This year, at the 2020 CNS-ICNA Conjoint Meeting, researchers identified ataluren as a potential treatment that inhibits disease progression for patients with nonsense mutation Duchenne muscular dystrophy (nmDMD). Research suggests that the therapy delays pulmonary decline. Additionally, ataluren may help patients be able to walk and move on their own, without assistance, for longer. However, researchers advocate for a longer clinical trial or study to determine the full scope of the therapy’s effect on pulmonary function. Find Abstract PL69 here.
Duchenne Muscular Dystrophy (DMD)
Generally, Duchenne muscular dystrophy (DMD) is inherited in an X-linked recessive pattern. Basically, this means that mothers carry the DMD genetic mutation and then pass it down. Because of its X-linked pattern, DMD occurs significantly more in males than in females. In fact, DMD occurs in 1 in 3,500 male births and only 1 in 50 million female births.
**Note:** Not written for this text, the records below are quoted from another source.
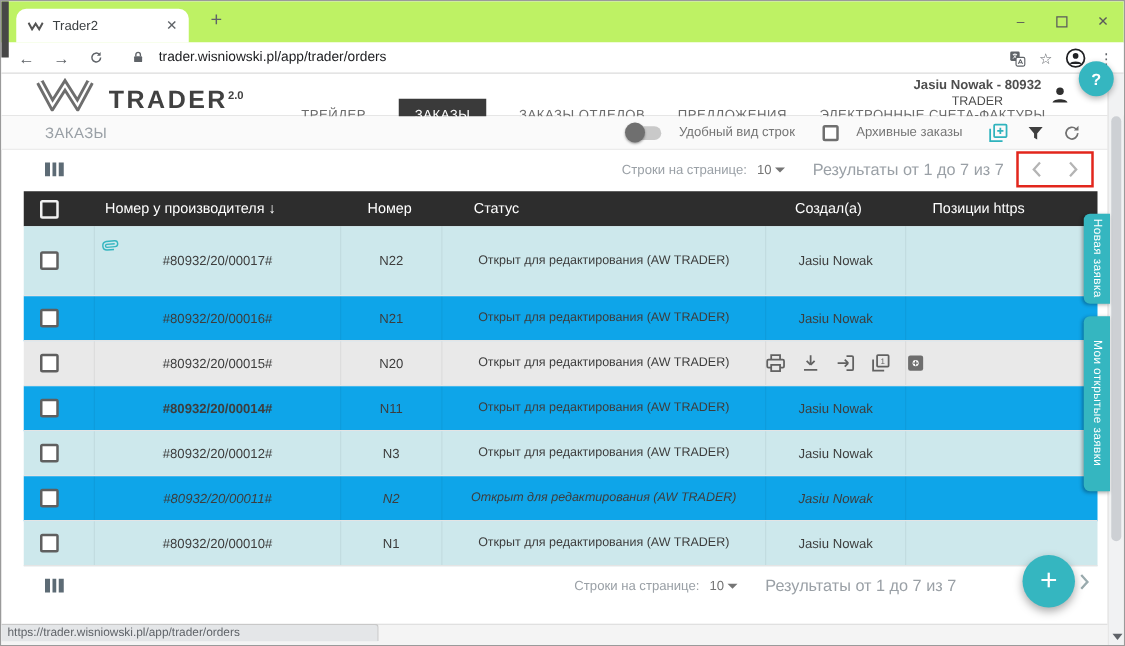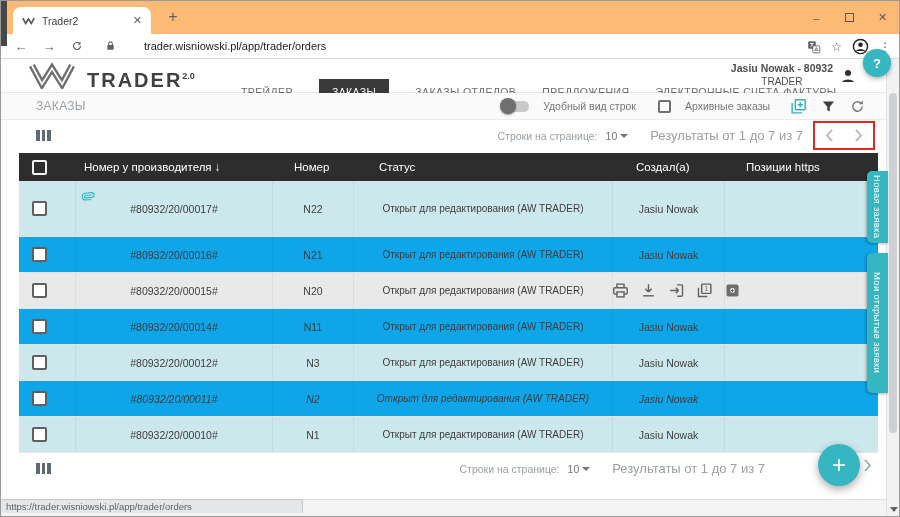--- a/index.html
+++ b/index.html
@@ -12,7 +12,7 @@
   svg{display:block}
 
   
-  .titlebar{position:absolute;top:0;left:0;right:0;height:33px;background:#fdba74}
+  .titlebar{position:absolute;top:0;left:0;right:0;height:33px;background:#bef264}
   .dark-edge{position:absolute;left:0;top:0;width:6px;height:45px;background:#474747;z-index:6}
   .tab{position:absolute;left:12px;top:6px;width:138px;height:27px;background:#fff;border-radius:8px 8px 0 0;display:flex;align-items:center;padding:0 9px;z-index:2}
   .tab-title{font-size:10.5px;color:#3c4043;margin-left:7px;flex:1;white-space:nowrap;overflow:hidden}

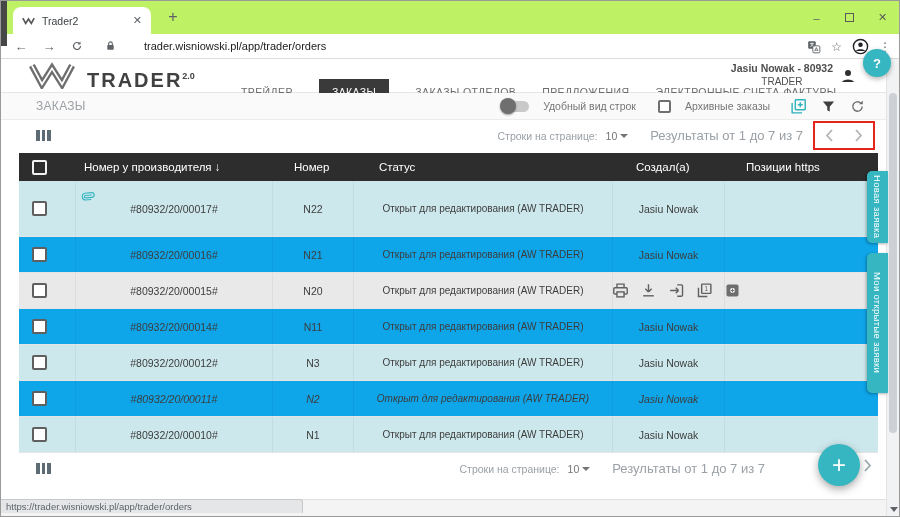--- a/index.html
+++ b/index.html
@@ -25,7 +25,7 @@
   .addressbar{position:absolute;top:33px;left:0;right:0;height:25px;background:#fff;border-bottom:1px solid #dcdcdc;display:flex;align-items:center;z-index:1}
   .nav-ic{color:#5f6368;font-size:13px;width:24px;text-align:center}
   .addr-left{display:flex;align-items:center;margin-left:8px;gap:4px}
-  .url-text{font-size:11px;color:#202124;margin-left:24px}
+  .url-text{font-size:11px;color:#202124;margin-left:7px}
   .addr-right{position:absolute;right:8px;top:0;height:25px;display:flex;align-items:center;gap:10px}
   .addr-right .g{color:#5f6368;font-size:12px}
   .avatar-dot{width:17px;height:17px}

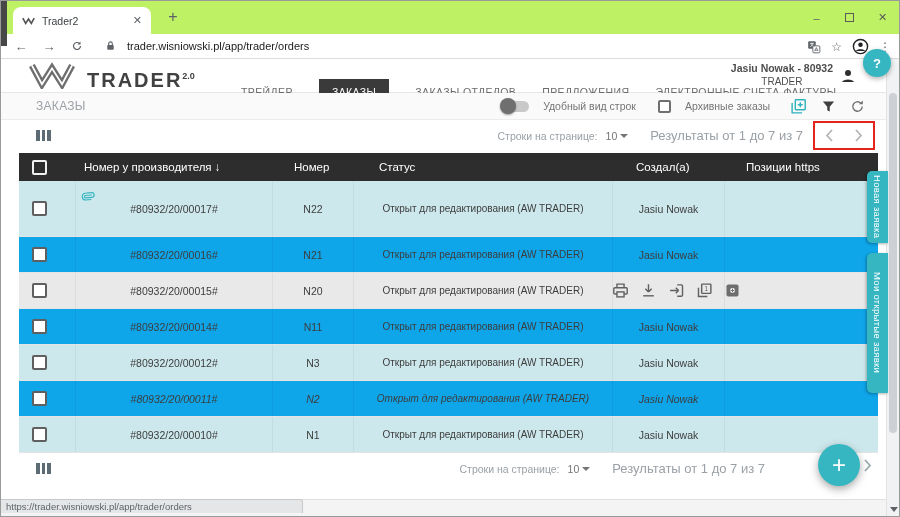--- a/index.html
+++ b/index.html
@@ -334,7 +334,7 @@
         <div class="cell check" style="width: 57px;">
           <span class="cb"></span>
         </div>
-        <div class="cell" style="width: 197px;">#80932/20/00014#</div>
+        <div class="cell" style="width: 197px; font-weight: bold;">#80932/20/00014#</div>
         <div class="cell" style="width: 81px;">N11</div>
         <div class="cell" style="width: 259px; font-size: 10px;">Открыт для редактирования (AW TRADER)</div>
         <div class="cell" style="width: 112px;">Jasiu Nowak</div>

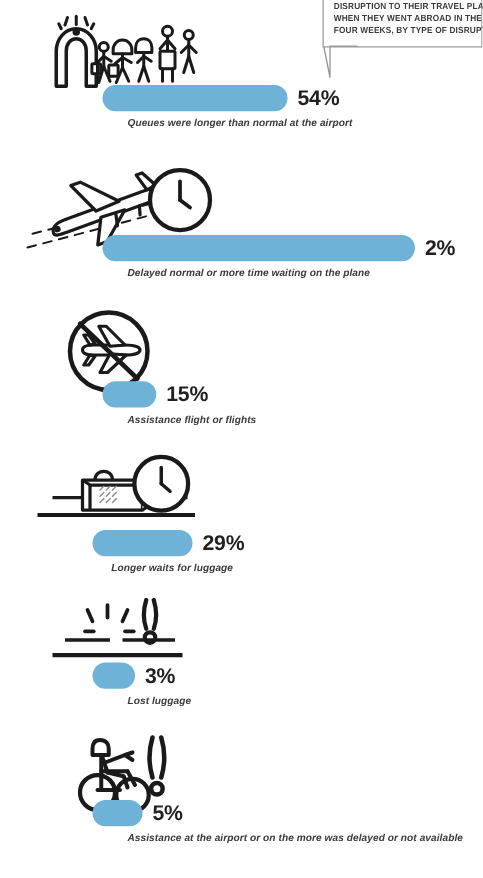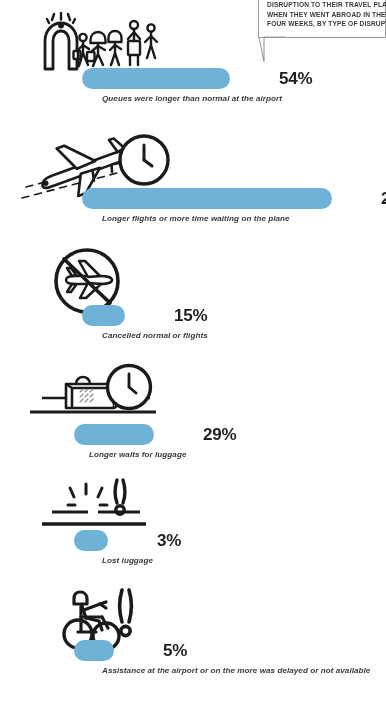--- a/index.html
+++ b/index.html
@@ -48,7 +48,7 @@
   .icon-wrap{position:absolute;}
   .icon-wrap svg{display:block;overflow:visible;}
 
-  .bar-line{position:absolute;display:flex;align-items:center;gap:41px;}
+  .bar-line{position:absolute;display:flex;align-items:center;}
   .bar{
     height:21px;
     background:#6fb2d8;

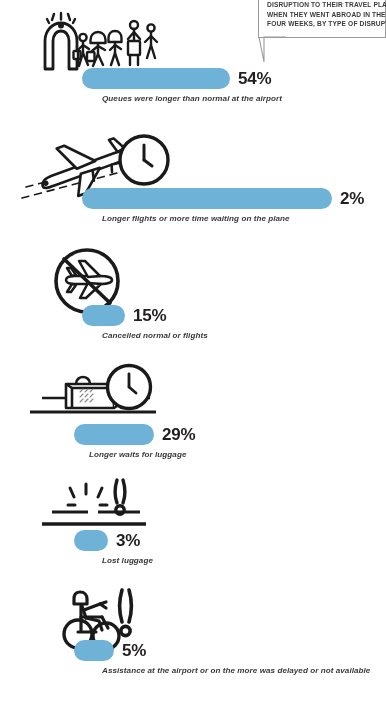--- a/index.html
+++ b/index.html
@@ -187,7 +187,7 @@
       <div class="bar" style="width:250px;"></div>
       <span class="pct">2%</span>
     </div>
-    <div class="caption" style="left:82px;top:96px;">Longer flights or more time waiting on the plane</div>
+    <div class="caption" style="left:82px;top:96px;">Delayed normal or more time waiting on the plane</div>
   </div>
 
   <div class="row" style="top:240px;">

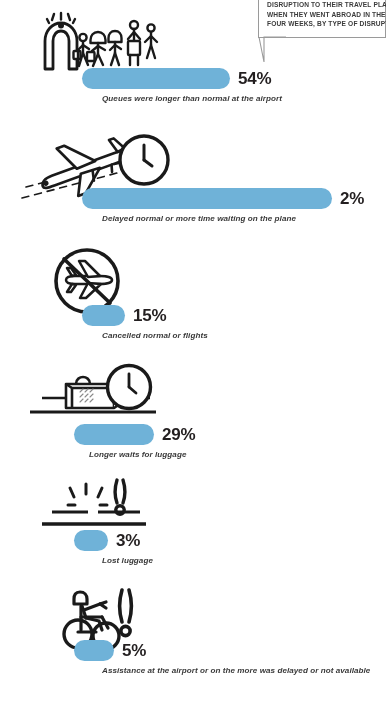--- a/index.html
+++ b/index.html
@@ -209,7 +209,7 @@
       <div class="bar" style="width:43px;"></div>
       <span class="pct">15%</span>
     </div>
-    <div class="caption" style="left:82px;top:91px;">Cancelled normal or flights</div>
+    <div class="caption" style="left:82px;top:91px;">Assistance flight or flights</div>
   </div>
 
   <div class="row" style="top:358px;">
DMD is one of nine types of muscular dystrophy. In this case, patients are unable to make dystrophin in their muscles. This causes progressive muscle weakness which may lead to quadriplegia or even heart and respiratory distress. According to Parent Project Muscular Dystrophy (PPMD), there are multiple forms of gene mutations causing DMD: large deletions, large duplications, and point mutations. Nonsense mutations are considered the latter group and make up about 15-30% of all DMD diagnoses. PPMD further explains:
A nonsense mutation is a single change in the Duchenne gene that creates a “premature stop codon”, which basically stops production of the dystrophin protein too early in the process and results in a non-functioning protein.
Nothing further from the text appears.